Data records
--*--

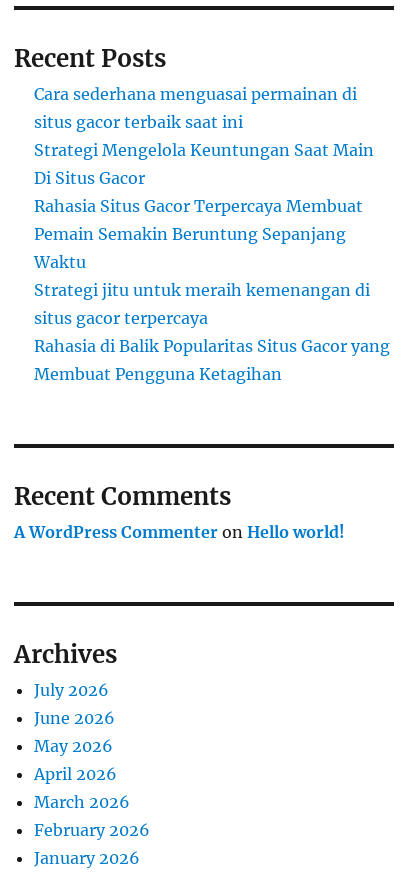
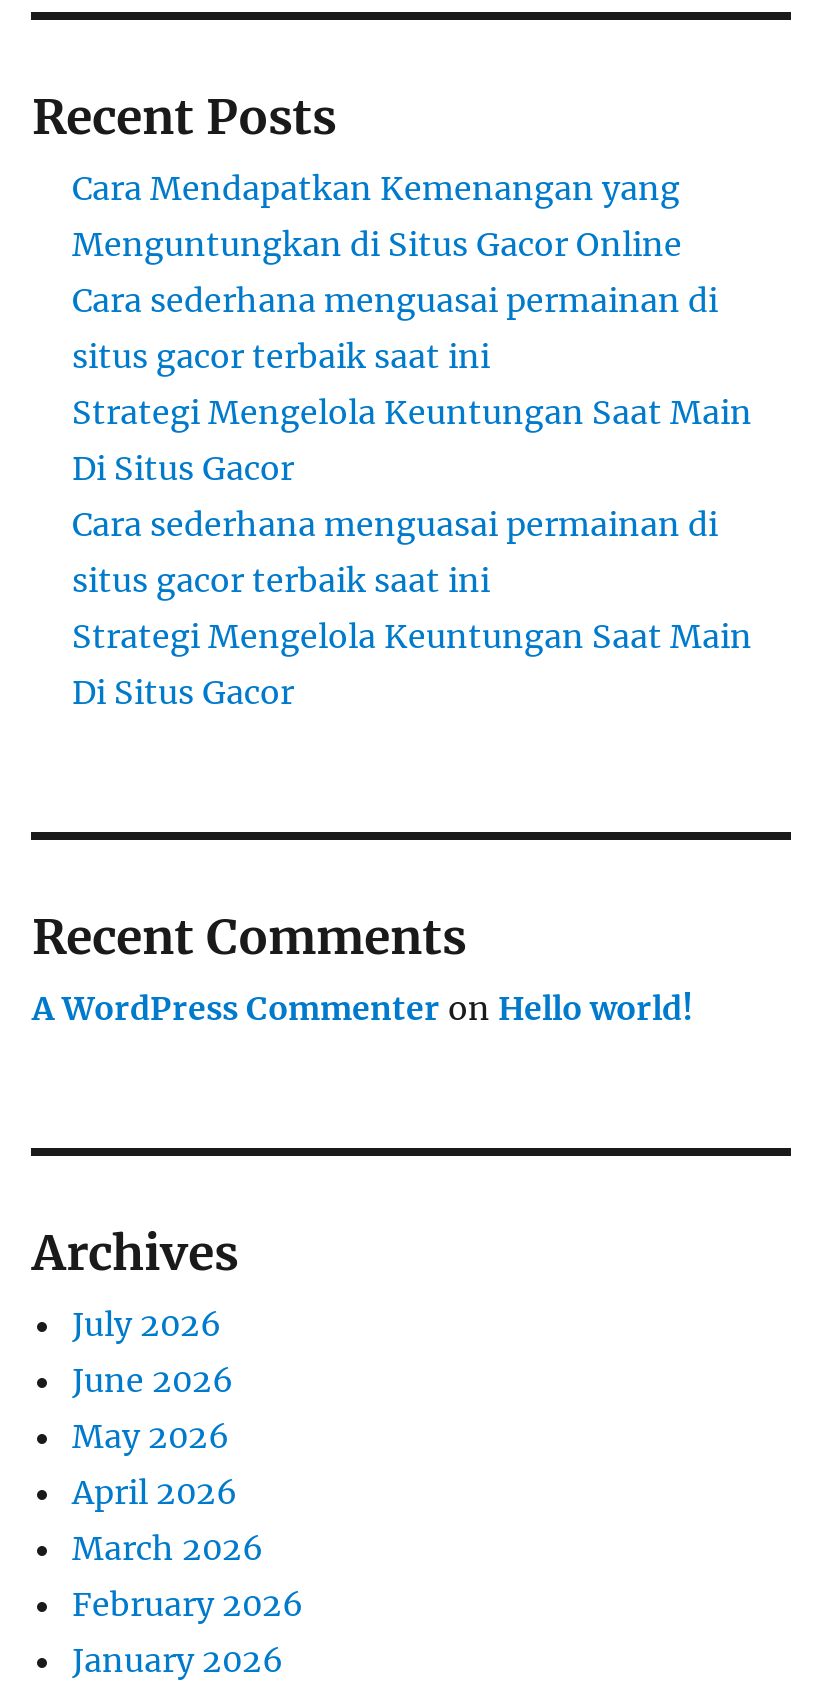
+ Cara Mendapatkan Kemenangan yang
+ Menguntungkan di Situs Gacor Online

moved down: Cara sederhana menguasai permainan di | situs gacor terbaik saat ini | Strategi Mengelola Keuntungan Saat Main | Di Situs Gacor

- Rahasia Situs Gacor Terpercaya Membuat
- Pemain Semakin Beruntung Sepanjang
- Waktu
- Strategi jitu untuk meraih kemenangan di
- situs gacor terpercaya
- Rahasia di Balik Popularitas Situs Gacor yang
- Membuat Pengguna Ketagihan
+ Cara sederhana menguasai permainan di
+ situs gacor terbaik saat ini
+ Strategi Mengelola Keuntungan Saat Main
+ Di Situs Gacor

--*--

What you have to do
Quote the records in full and exactly; skip any image.

Solution for this problem
+ Cara Mendapatkan Kemenangan yang
+ Menguntungkan di Situs Gacor Online

moved down: Cara sederhana menguasai permainan di | situs gacor terbaik saat ini | Strategi Mengelola Keuntungan Saat Main | Di Situs Gacor

- Rahasia Situs Gacor Terpercaya Membuat
- Pemain Semakin Beruntung Sepanjang
- Waktu
- Strategi jitu untuk meraih kemenangan di
- situs gacor terpercaya
- Rahasia di Balik Popularitas Situs Gacor yang
- Membuat Pengguna Ketagihan
+ Cara sederhana menguasai permainan di
+ situs gacor terbaik saat ini
+ Strategi Mengelola Keuntungan Saat Main
+ Di Situs Gacor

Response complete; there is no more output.